QXO has agreed to acquire TopBuild Corp, North America’s largest distributor and installer of insulation and building products, for approximately $17 billion. The deal, announced on 19 April, is the largest building products transaction in recent memory.

Why it matters

The acquisition creates the second-largest publicly traded building products distributor in North America. The combined company will have more than $18 billion in revenue and $2 billion in adjusted EBITDA, spanning 1,150 locations across all 50 US states and seven Canadian provinces.

Deal terms

Each TopBuild share is valued at $505, representing a 23.1% premium to the closing price on 17 April and a 19.8% premium to the 60-day volume-weighted average. Shareholders can elect cash or QXO stock, subject to a split of roughly 45% cash and 55% stock.

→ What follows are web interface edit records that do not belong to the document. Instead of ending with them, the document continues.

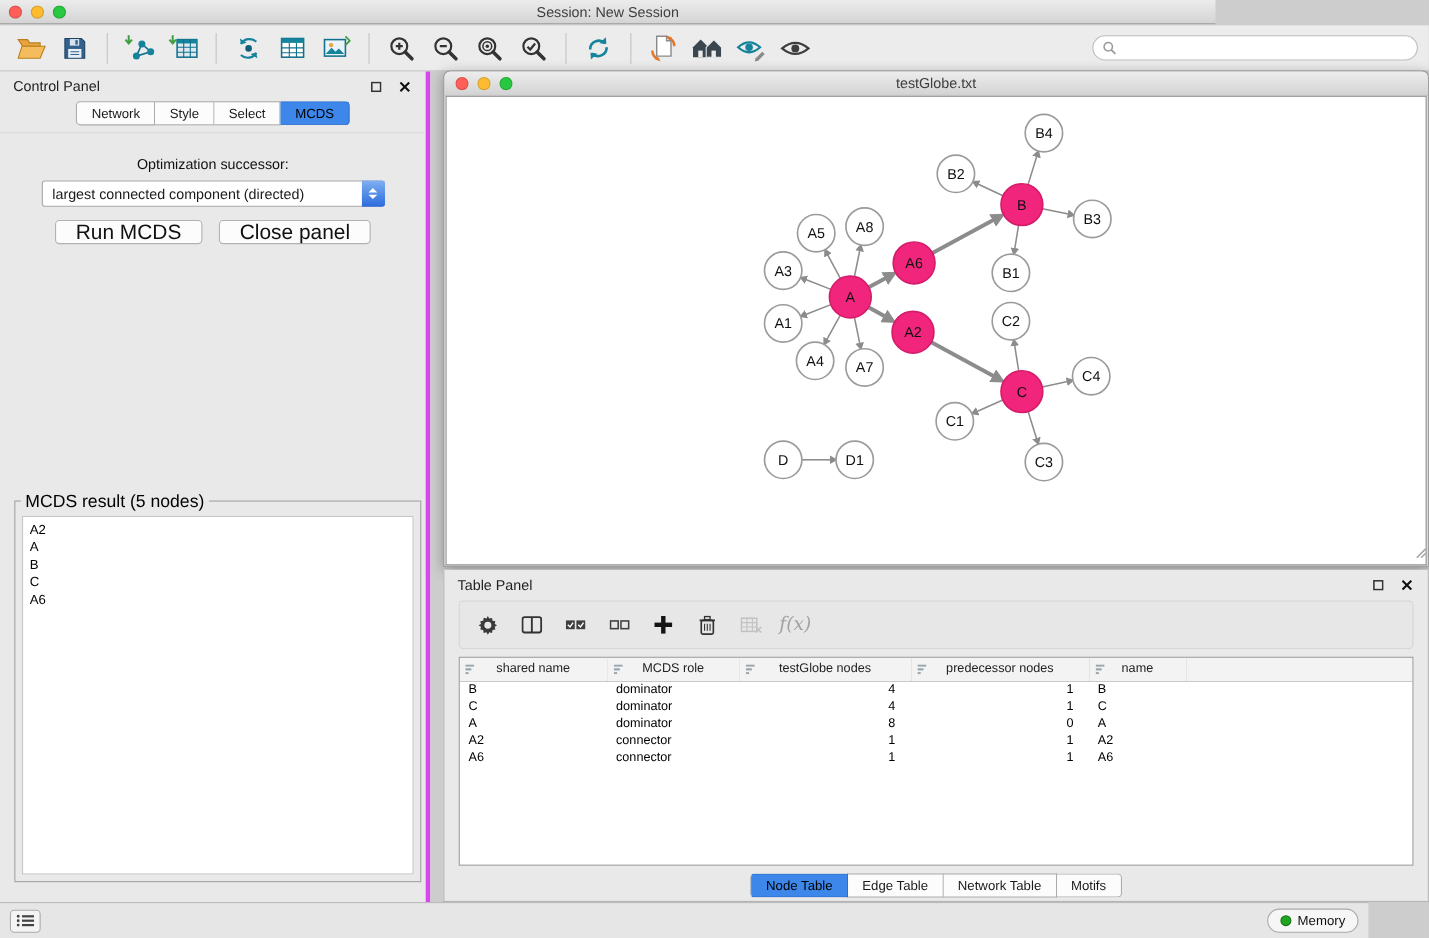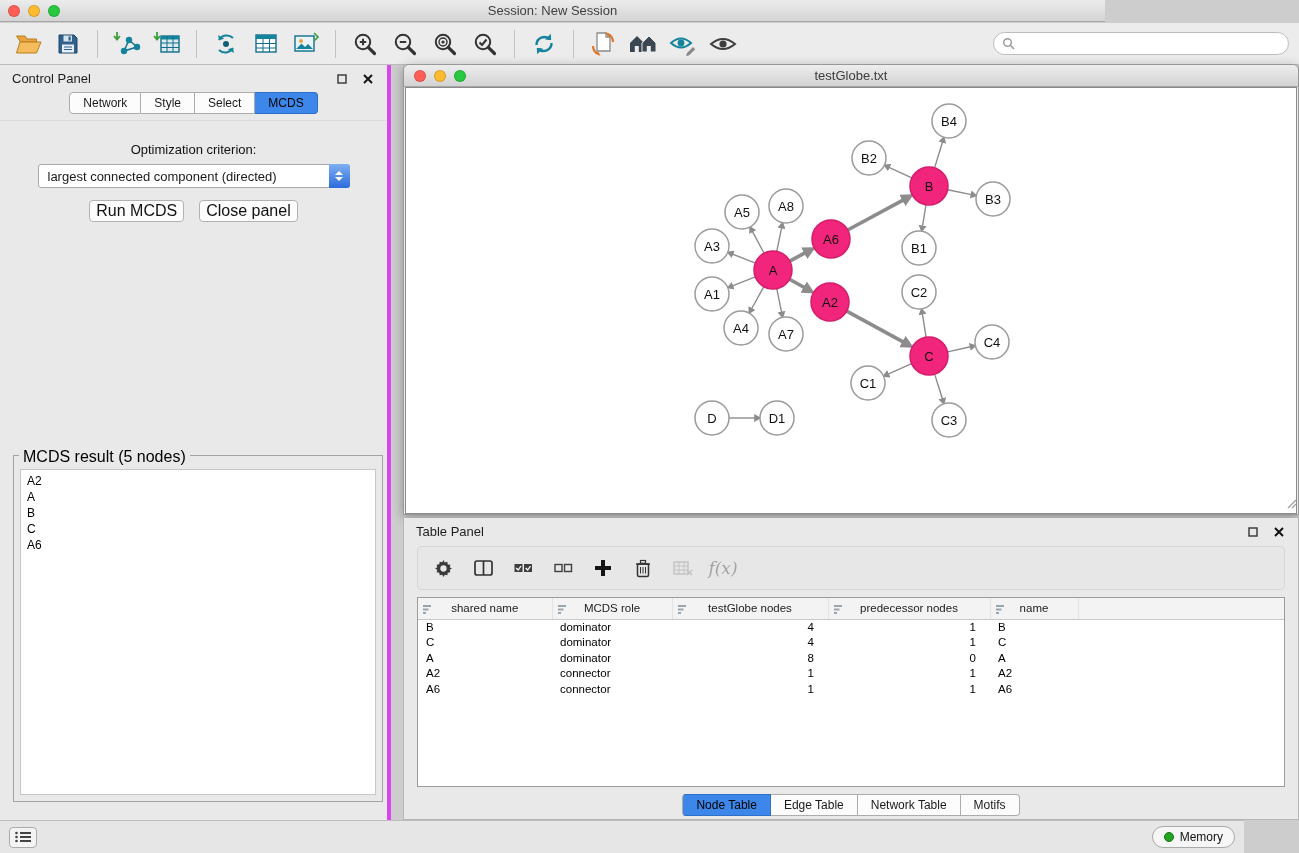--- a/index.html
+++ b/index.html
@@ -306,7 +306,7 @@
         <button class="seg active">MCDS</button>
       </div>
   </div>
-  <div class="opt-label">Optimization criterion:</div>
+  <div class="opt-label">Optimization successor:</div>
   <div class="dropdown">
     <span>largest connected component (directed)</span>
     <span class="dd-btn">

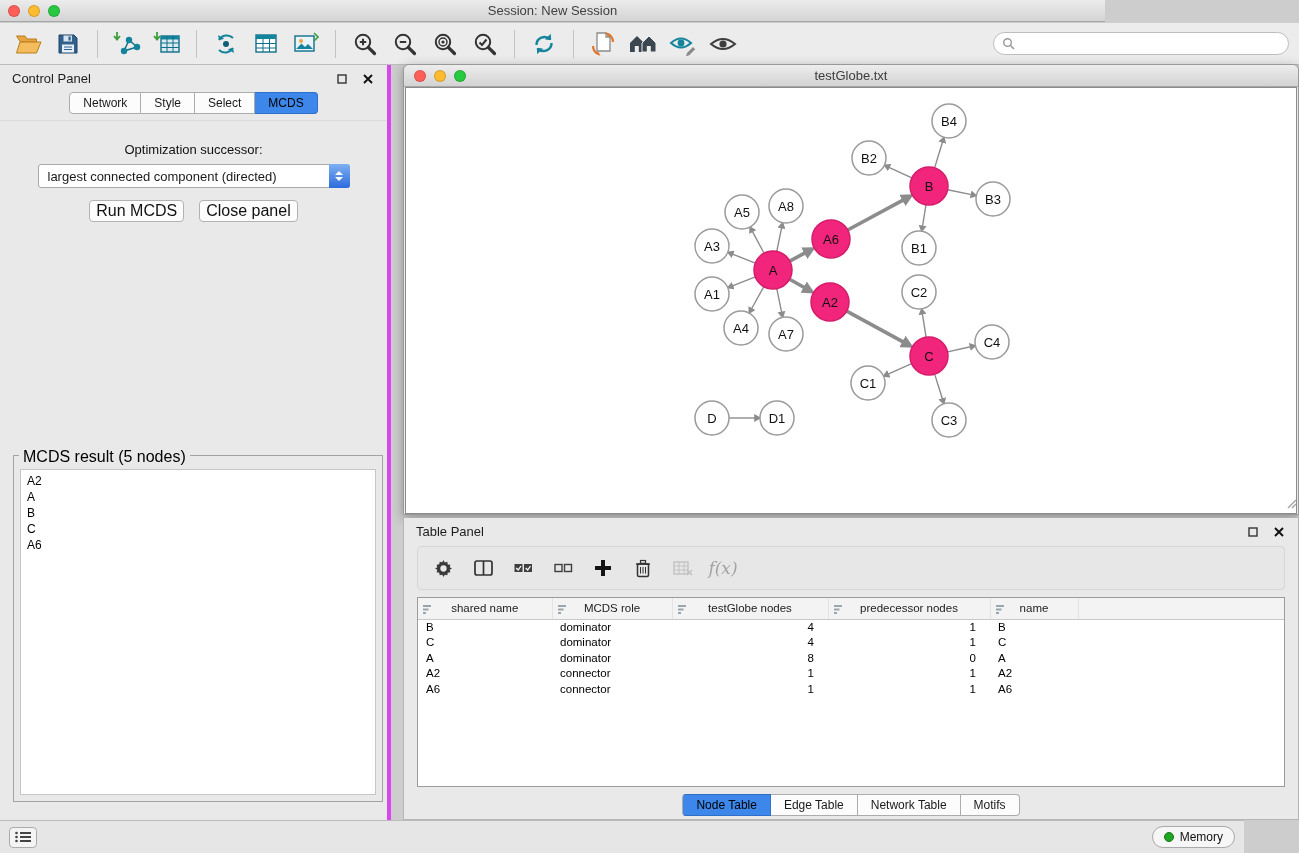--- a/index.html
+++ b/index.html
@@ -60,7 +60,7 @@
   .dd-down { width:0; height:0; border-left:4px solid transparent; border-right:4px solid transparent; border-top:4px solid #FFF; }
 
   .cp-buttons { display:flex; justify-content:center; gap:15px; margin-top:12px; }
-  .cp-btn { font-size:16px; height:22px; padding:0 6px; background:#FCFCFC;
+  .cp-btn { font-size:19px; height:22px; padding:0 18px; background:#FCFCFC;
     border:1px solid #B2B2B2; border-radius:4px; color:#111; }
 
   .result-box { position:absolute; left:13px; top:390px; width:370px; height:347px;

Both boards approved the transaction unanimously. Closing is expected in the third quarter of 2026, subject to shareholder votes and regulatory approval.

The Jacobs strategy

QXO chief executive Brad Jacobs is a serial acquirer who built XPO Logistics into a $17 billion freight company before spinning off its divisions. He has described the TopBuild deal as a key milestone toward his stated goal of reaching $50 billion in annual revenue through acquisition-led growth in the building products sector.

Market reaction

QXO shares dipped after the announcement as investors weighed dilution from the stock component and the leverage required to fund the cash portion. TopBuild shares rose to trade near the offer price.

The deal underscores continued consolidation in the fragmented US building products industry, where scale advantages in procurement and logistics drive margin expansion.